Menurut Ibnu Taymiyyah,aktivitas ekonomi dan pengembangan biaya sosial atau infrastruktur semisal transportasi dan komunikasi yang memakan biaya yang tinggi, negara memiliki kewajiban menanggungnya. Sebuah pertimbangan untuk menjadikan bagian dari pembiayaan publik diperlukan untuk membangun kanal, jembatan, jalan dan sebagainya. Abu Yusuf mengungkapkan pentingnya pembangunan infrastruktur dalam penggunaan dana publik untuk mendukung produktifitas dalam meningkatkan pendapatan negara. Indonesia sebagai sebuah negeri yang dikaruniai berbagai sumber daya alam dalam jumlah potensi yang sebagian besarnya masuk dalam peringkat sepuluh besar di dunia, semestinya bisa menjadi negeri yang makmur dan sejahtera. Terlebih lagi dengan jumlah populasi penduduk yang sangat besar, jika dikelola dengan baik semestinya juga bisa menjadi faktor penggerak perekonomian yang potensial. 

Dengan mekanisme kebijakan fiskal yang sedang dijalankan saat ini, Indonesia hanya memiliki dua alternatif pemasukan utama, dari berbagai jenis ragam pungutan pajak dan dari pembiayaan utang baik dari dalam ataupun luar negeri. Sehingga dibutuhkan terobosan baru untuk mencari alternatif  pemasukan yang inovatif, yang dalam kajian ekonomi juga berhasil menggerakkan roda perekonomian secara produktif. 
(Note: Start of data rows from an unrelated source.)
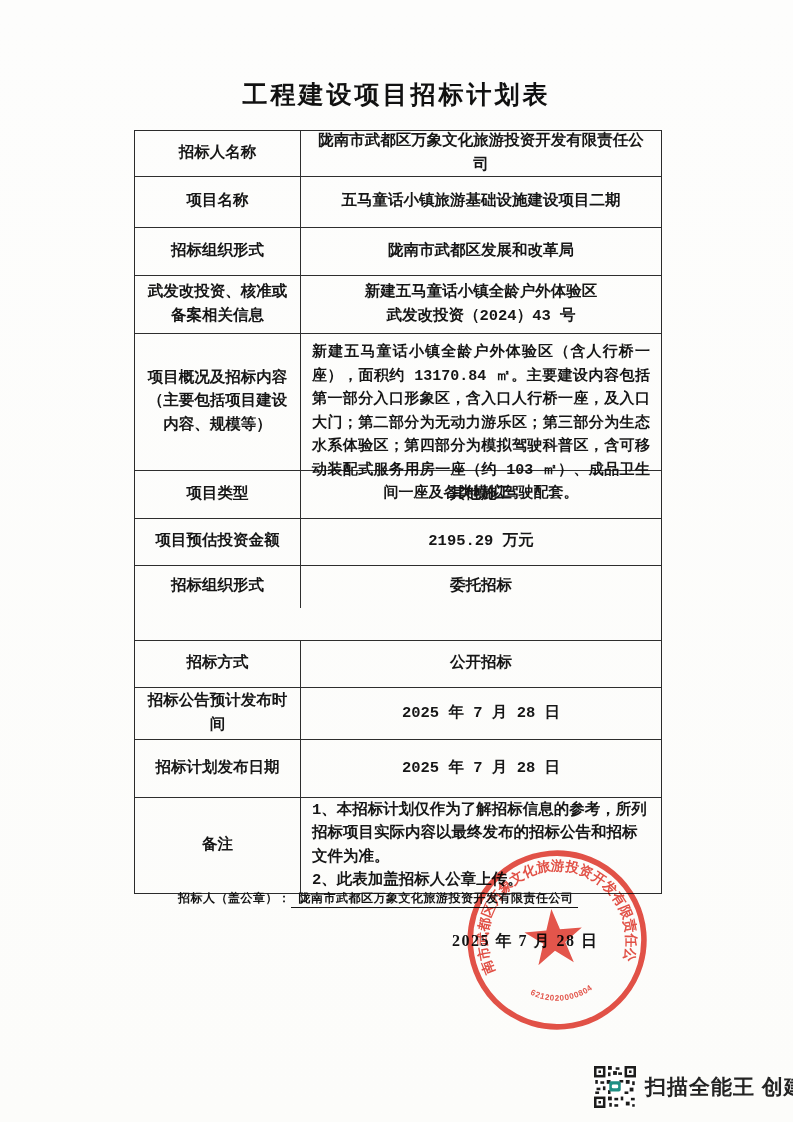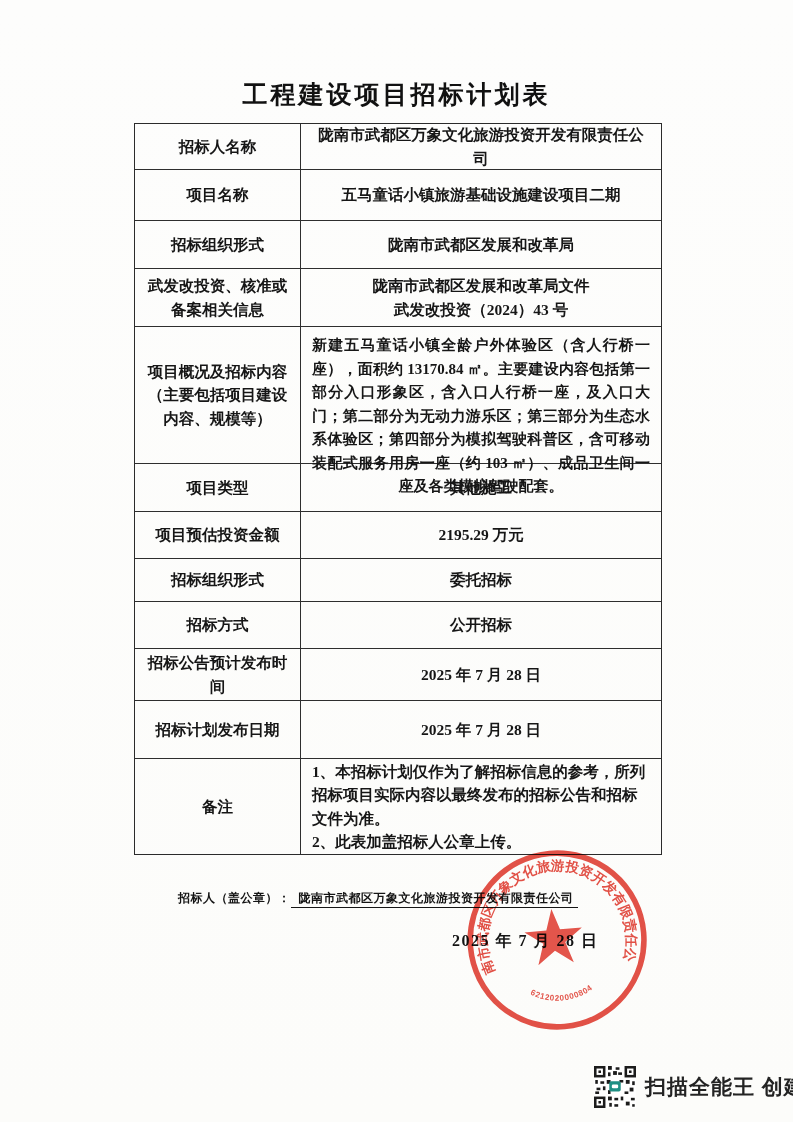--- a/index.html
+++ b/index.html
@@ -19,10 +19,11 @@
     font-size:25px;font-weight:bold;letter-spacing:3px;color:#111;
   }
   .tender-table{
-    position:absolute;left:134px;top:123px;width:528px;
+    position:absolute;left:134px;top:130px;width:528px;
     border:1.6px solid #2b2b2b;
     box-sizing:border-box;
     background:transparent;
+    font-family:Liberation Mono, monospace;
   }
   .t-row{display:flex;box-sizing:border-box;border-top:1.4px solid #2e2e2e;}
   .t-row:first-child{border-top:none;}

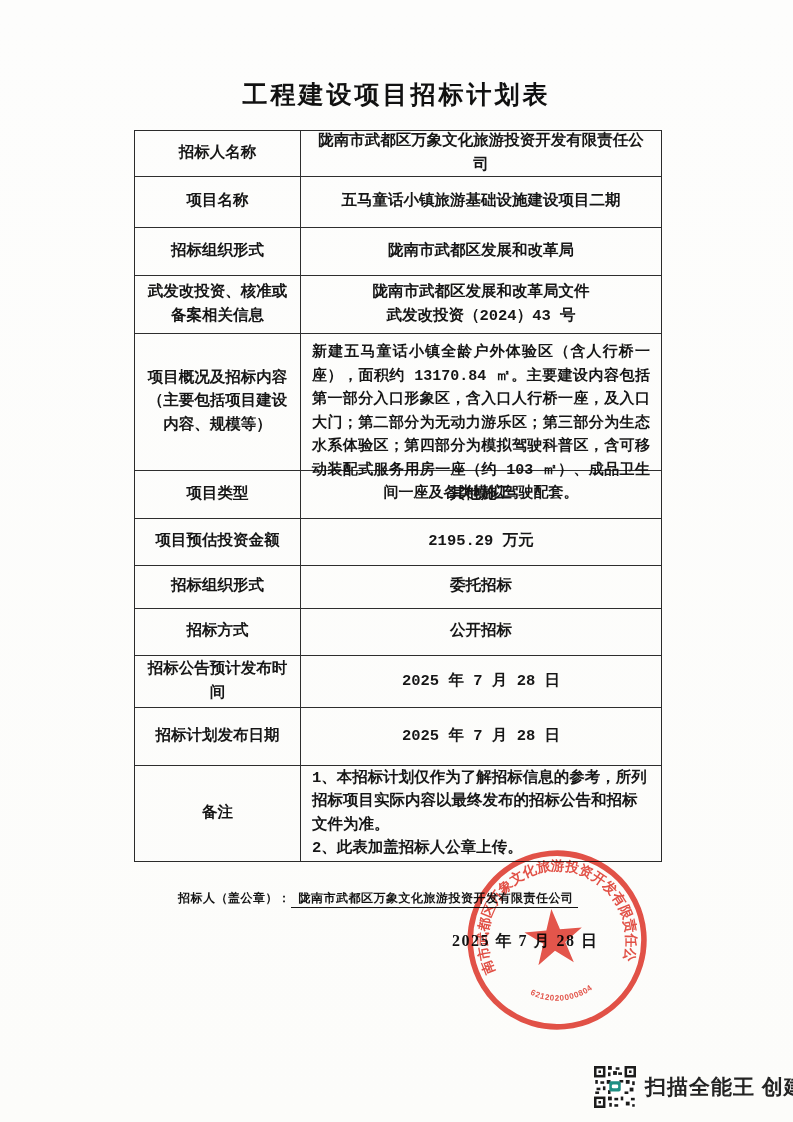--- a/index.html
+++ b/index.html
@@ -94,7 +94,7 @@
       <div class="t-row" style="height: 58px;">
         <div class="cell label">武发改投资、核准或备案相关信息</div>
         <div class="cell value">
-          <div class="value-line">陇南市武都区发展和改革局文件</div>
+          <div class="value-line">新建五马童话小镇全龄户外体验区</div>
           <div class="value-line">武发改投资（2024）43 号</div>
         </div>
       </div>

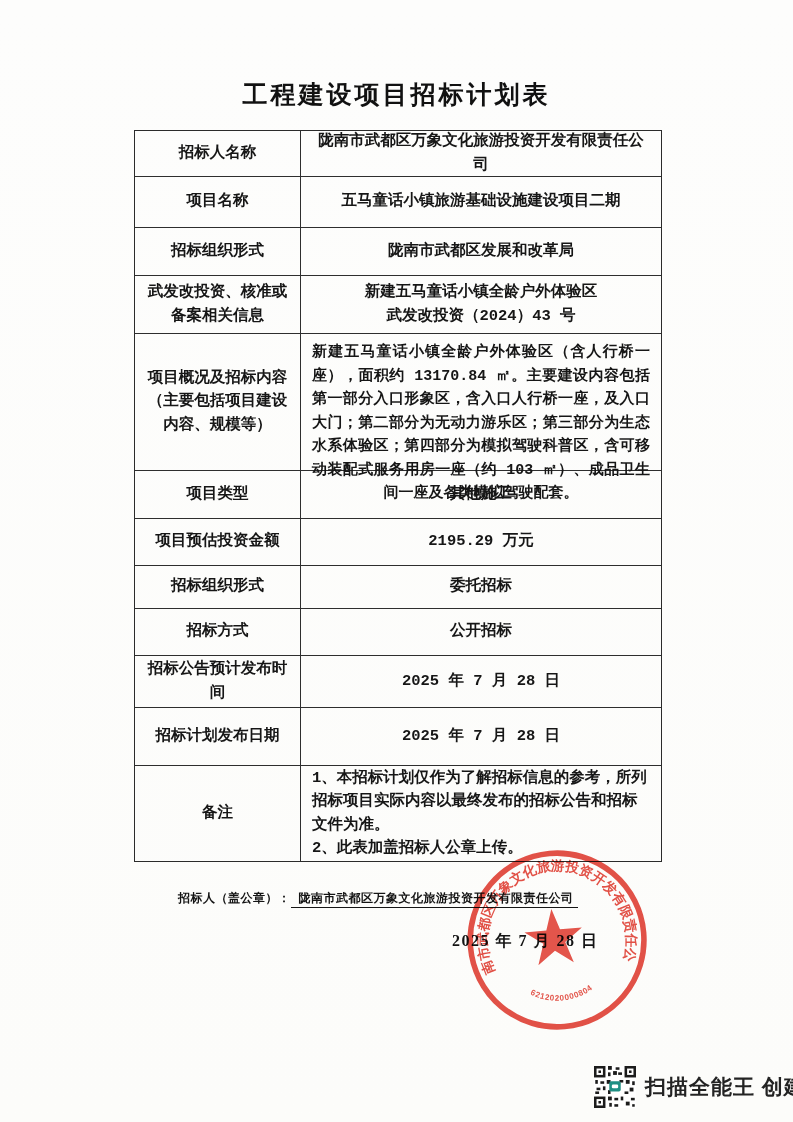--- a/index.html
+++ b/index.html
@@ -114,7 +114,7 @@
         <div class="cell label">招标组织形式</div>
         <div class="cell value">委托招标</div>
       </div>
-      <div class="t-row" style="height: 47px;">
+      <div class="t-row" style="height: 47px; margin-top: 32px;">
         <div class="cell label">招标方式</div>
         <div class="cell value">公开招标</div>
       </div>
Dalam kebijakan fiskal APBN Indonesia, pengelolaan sumber daya alam dilakukan bersama-sama oleh Indonesia dan swasta dalam contract production sharing. Dalam kebijakan fiskal Bayt al-Mal sumber daya alam dalam bentuk hasil laut, hasil hutan, hasil tambang, adalah milik rakyat, bukan milik negara. Karena itu harus diolah, dimanfaatkan, atau dijual hasil pengelolaannya untuk kepentingan rakyat. 

Melihat skema pembayaran utang yang dimiliki Indonesia saat ini, diperkirakan Indonesia tidak akan pernah terbebas dari jebakan utang sampai kapanpun. Ini berdampak pada semakin beratnya beban yang harus ditanggung masyarakat, karena penyelesaian utang dan bunganya semakin menyerap alokasi dana APBN. Kondisi produktivitas investasi masyarakat juga akan berkurang dengan diadakannya berbagai pungutan pajak yang baru sebagai akibat upaya pemerintah mencari alternatif tambahan pemasukan negara. 

Dibutuhkan sebuah lompatan ekonomi bagi Indonesia untuk bisa terbebas dari jerat utang, dengan pola kebijakan fiskal yang sangat berbeda dengan konsep yang sedang berjalan saat ini. Konsep yang ditawarkan itu adalah mekanisme kebijakan fiskal Bayt al-Mal, sebuah sistem keuangan negara berbasis syariah. Dengan perhitungan Bayt al-Mal berbasis syariah, surplus di jumlah penerimaan dapat digunakan untuk melunasi seluruh utang Indonesia secepatnya, untuk kemudian Indonesia melesat menuju kesejahteraan dengan syariah. [Tri S].